# US: Authorities Raid 14,000-Plant Marijuana Farm in Tuolumne County



## LdyLunatic (Oct 3, 2006)

02 Oct 2006


---
Whether it's indoor pot-growing operations or outdoor farms, the harvest 
aseason for marijuana is here. On Friday Tuolumne County authorities 
raided a 14,000-plant crop near Jupiter in the Mt. Knight area.

The remote location, inaccessible by ground, was discovered a week 
earlier during a fly over. At first, authorities believed there were 
about 1,000 mature plants. However, when county and state narcotics 
agents were airlifted in to break down the farm Friday, they found four 
marijuana-growing plots and two pot-processing sites.
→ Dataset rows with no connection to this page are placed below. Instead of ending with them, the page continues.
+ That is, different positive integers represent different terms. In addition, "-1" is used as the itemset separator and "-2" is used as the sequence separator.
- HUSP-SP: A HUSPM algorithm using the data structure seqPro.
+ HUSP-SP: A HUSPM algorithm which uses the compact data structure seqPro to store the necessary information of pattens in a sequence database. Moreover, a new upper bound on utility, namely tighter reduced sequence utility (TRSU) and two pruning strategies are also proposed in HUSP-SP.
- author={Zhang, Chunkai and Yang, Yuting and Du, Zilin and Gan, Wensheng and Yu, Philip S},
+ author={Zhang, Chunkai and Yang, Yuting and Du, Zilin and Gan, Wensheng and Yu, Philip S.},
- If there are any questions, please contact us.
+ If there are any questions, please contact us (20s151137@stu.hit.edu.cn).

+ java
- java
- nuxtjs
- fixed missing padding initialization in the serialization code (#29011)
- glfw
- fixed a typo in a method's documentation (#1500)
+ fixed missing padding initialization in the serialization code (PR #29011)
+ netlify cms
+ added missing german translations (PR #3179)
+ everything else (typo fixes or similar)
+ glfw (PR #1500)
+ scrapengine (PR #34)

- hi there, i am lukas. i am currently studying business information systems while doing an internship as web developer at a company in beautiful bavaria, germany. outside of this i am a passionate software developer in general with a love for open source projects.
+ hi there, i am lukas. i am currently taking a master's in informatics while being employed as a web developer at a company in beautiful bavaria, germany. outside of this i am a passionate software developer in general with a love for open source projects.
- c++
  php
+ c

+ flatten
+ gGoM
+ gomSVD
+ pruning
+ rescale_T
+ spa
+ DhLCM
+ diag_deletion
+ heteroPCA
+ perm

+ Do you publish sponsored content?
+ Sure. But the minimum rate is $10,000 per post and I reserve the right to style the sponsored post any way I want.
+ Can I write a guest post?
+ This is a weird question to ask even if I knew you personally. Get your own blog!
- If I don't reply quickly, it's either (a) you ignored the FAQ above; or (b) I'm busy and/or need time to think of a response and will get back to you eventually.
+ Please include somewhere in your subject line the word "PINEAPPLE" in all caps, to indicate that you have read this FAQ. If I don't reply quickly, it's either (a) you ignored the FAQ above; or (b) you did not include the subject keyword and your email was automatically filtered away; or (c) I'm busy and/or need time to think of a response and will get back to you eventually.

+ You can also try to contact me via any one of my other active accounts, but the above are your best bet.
Some plants were 
still in the ground and others had been harvested. They say the total 
number of plants was about 14,000.

Agents chopped down the several-foot tall plants, put them in a chipper 
and removed them for burning.

The day before the raid, during a fly over, officers saw a man running 
from the site. No ground units were available to pursue the man.

No weapons were found at the site. No arrests have been made.

Tuolumne County Sheriff's Department spokesman Lt. Dan Bressler said the 
Friday operation brought the total plant count seizures to nearly 80,000 
plants in the county, more than twice the amount eradicated any previous 
harvest season.


----------